Hai dolori mestruali? Puoi stare a casa due giorni al mese
A Potenza, in Basilicata, altre due scuole, il liceo classico Quinto Orazio Flacco e l'istituto Da Vinci-Nitti, hanno introdotto, in via sperimentale e con apposita delibera, il congedo didattico mestruale. In precedenza era stato introdotto al liceo musicale Walter Gropius e in altri due istituti superiori, sempre nel capoluogo lucano. La misura consente a chi ha il ciclo di assentarsi da scuola, in presenza di accertati disturbi a esso legati. Sono assenze coperte e giustificate e, quindi, chi ne usufruisce non dovrà temere alcuna conseguenza sul percorso scolastico annuale. Sono previsti fino a due giorni di assenza giustificata al mese, in presenza di dolori o disturbi mestruali particolarmente forti. Per avere diritto al congedo, è necessaria una certificazione medica, da presentare all'inizio dell'anno scolastico o comunque entro i termini fissati dagli istituti.
A promuovere l'iniziativa è stata la Consulta provinciale degli studenti di Potenza che, lo scorso febbraio, ha avanzato una proposta formale scritta. I dolori mestruali intensi possono incidere in modo significativo sulla concentrazione, sulla resa scolastica e sul benessere psicofisico complessivo, costringendo spesso chi ne soffre a una scelta forzata: frequentare comunque la scuola in condizioni di malessere - con tutte le inevitabili conseguenze - oppure assentarsi, accumulando ore che, potenzialmente, potrebbero avere ripercussioni sul percorso di studi.
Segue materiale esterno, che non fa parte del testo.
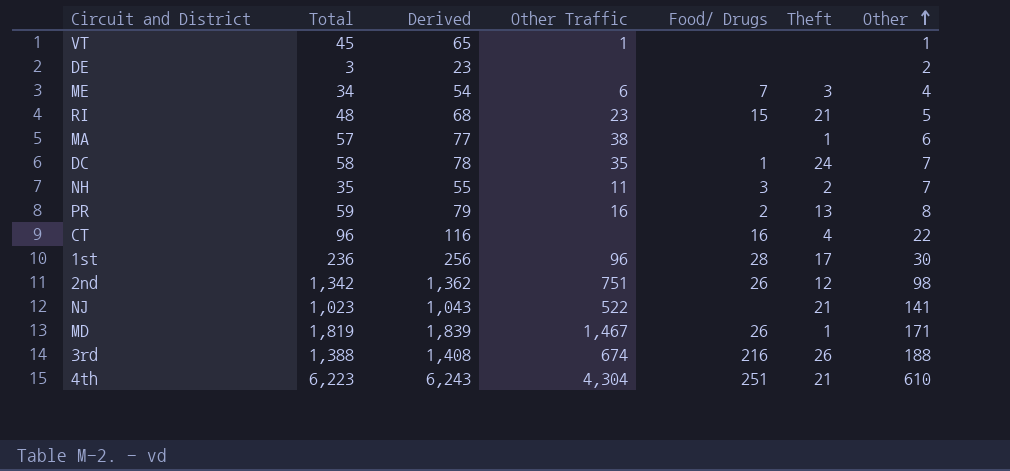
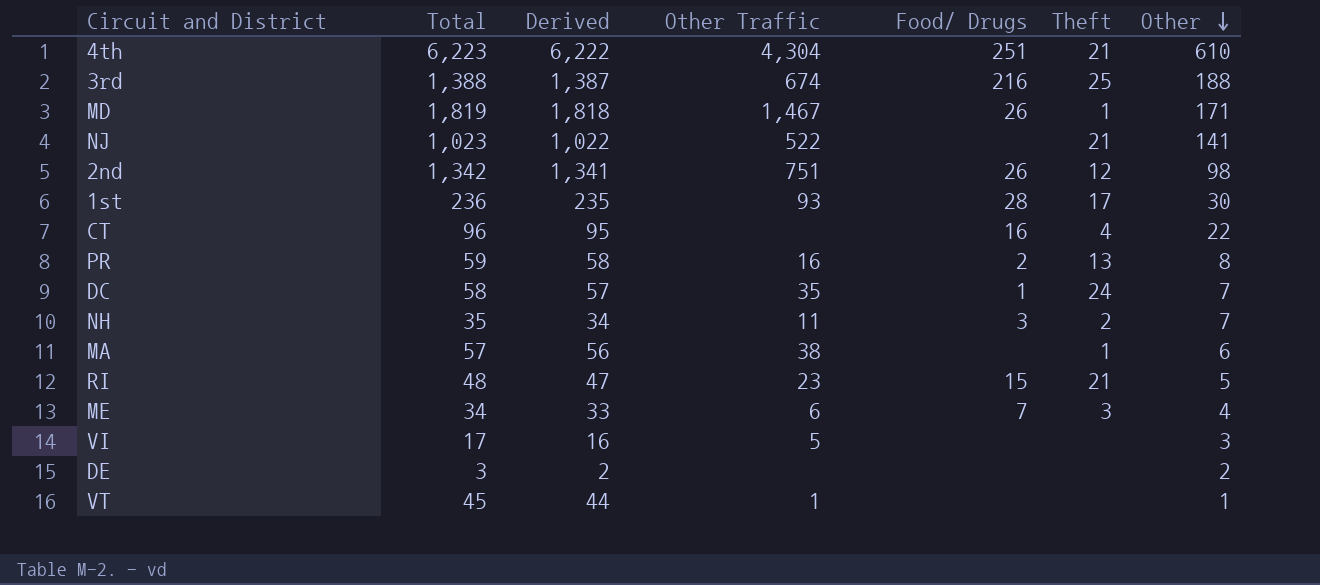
row order: Other ascending -> Other descending
column Derived | formula: [Total] + 20 -> [Total] - 1
3rd | Theft: 26 -> 25
1st | Other Traffic: 96 -> 93
row VI: none -> 17 | 16 | 5 | none | none | 3

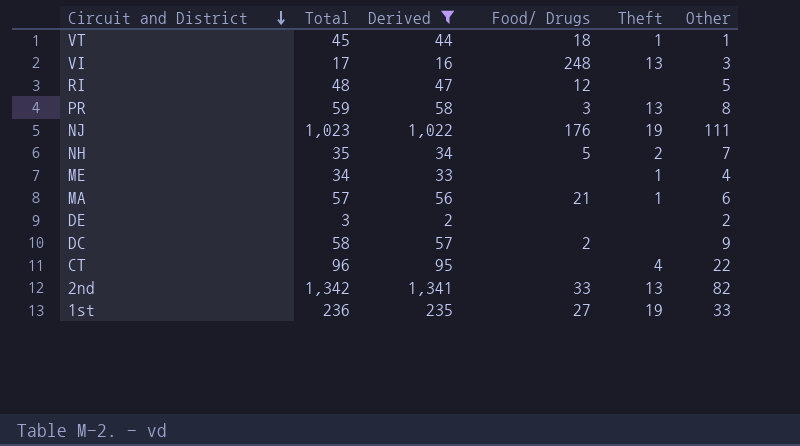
filter: none -> Derived <= 1,341
row order: Other descending -> Circuit and District descending
column Other Traffic | position: 4 -> none
VT | Food/ Drugs: none -> 18
VT | Theft: none -> 1
VI | Food/ Drugs: none -> 248
VI | Theft: none -> 13
RI | Food/ Drugs: 15 -> 12
RI | Theft: 21 -> none
PR | Food/ Drugs: 2 -> 3
NJ | Food/ Drugs: none -> 176
NJ | Theft: 21 -> 19
NJ | Other: 141 -> 111
NH | Food/ Drugs: 3 -> 5
ME | Food/ Drugs: 7 -> none
ME | Theft: 3 -> 1
MA | Food/ Drugs: none -> 21
DC | Food/ Drugs: 1 -> 2
DC | Theft: 24 -> none
DC | Other: 7 -> 9
CT | Food/ Drugs: 16 -> none
2nd | Food/ Drugs: 26 -> 33
2nd | Theft: 12 -> 13
2nd | Other: 98 -> 82
1st | Food/ Drugs: 28 -> 27
1st | Theft: 17 -> 19
1st | Other: 30 -> 33

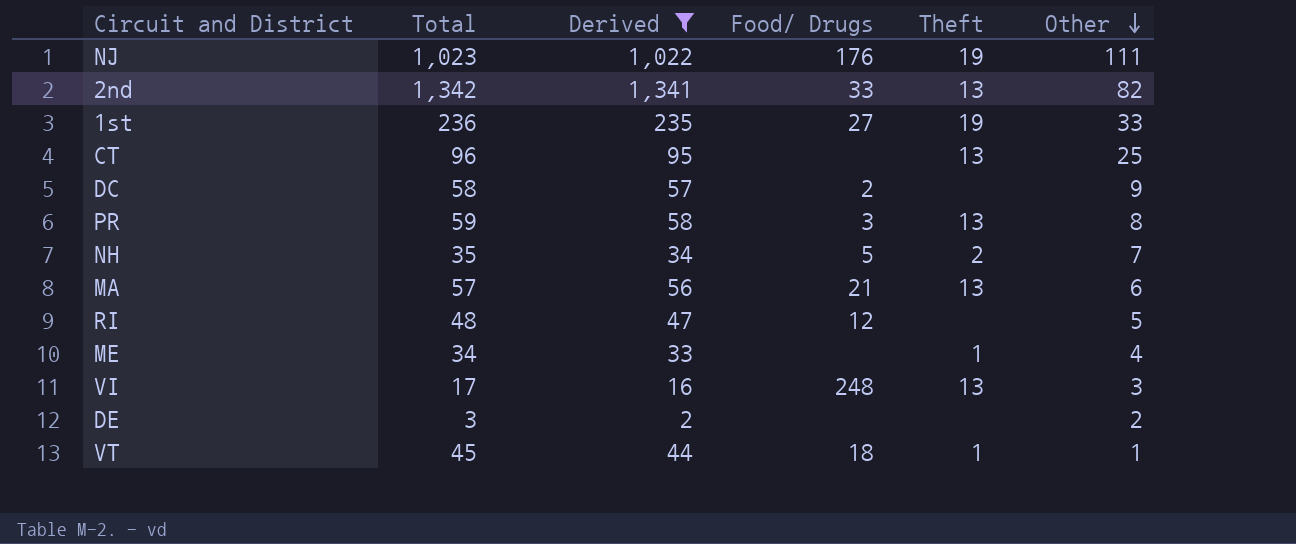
row order: Circuit and District descending -> Other descending
CT | Theft: 4 -> 13
CT | Other: 22 -> 25
MA | Theft: 1 -> 13

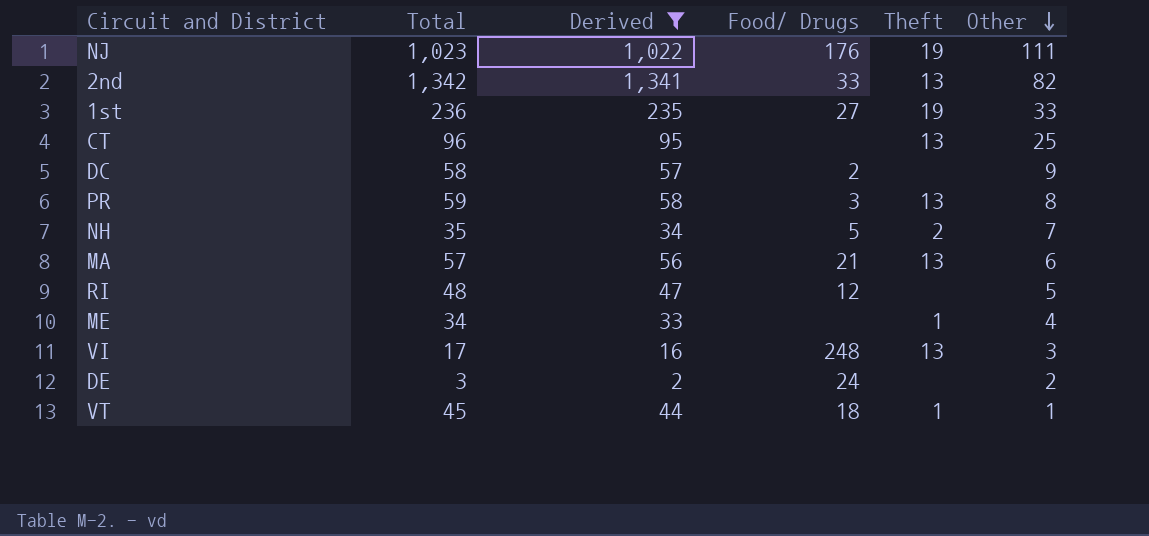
DE | Food/ Drugs: none -> 24

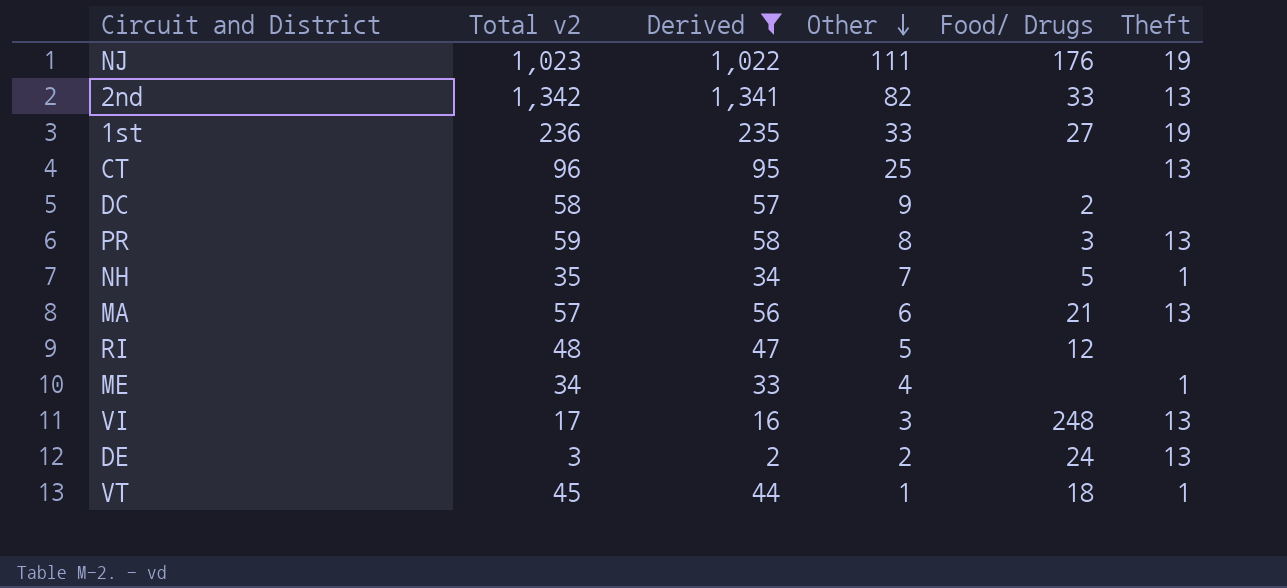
column name: Total -> Total v2
column Other | position: 6 -> 4
NH | Theft: 2 -> 1
DE | Theft: none -> 13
Come riporta Domani, per il Coordinamento nazionale docenti della disciplina dei diritti umani (Cnddu) il riconoscimento delle difficoltà legate al ciclo non configura alcuna forma di privilegio. «La scuola è chiamata a farsi carico delle condizioni reali degli studenti, promuovendo un ambiente inclusivo, rispettoso e attento al benessere della persona», recita l’appello al ministro dell’Istruzione e del Merito, Giuseppe Valditara, lanciato dal Cnddu. «Si ritiene opportuno che il ministero promuova momenti di formazione e sensibilizzazione rivolti ai dirigenti scolastici, al personale docente e agli studenti, al fine di favorire una corretta informazione sul tema del benessere psicofisico e della salute di genere, contrastando pregiudizi e disinformazione».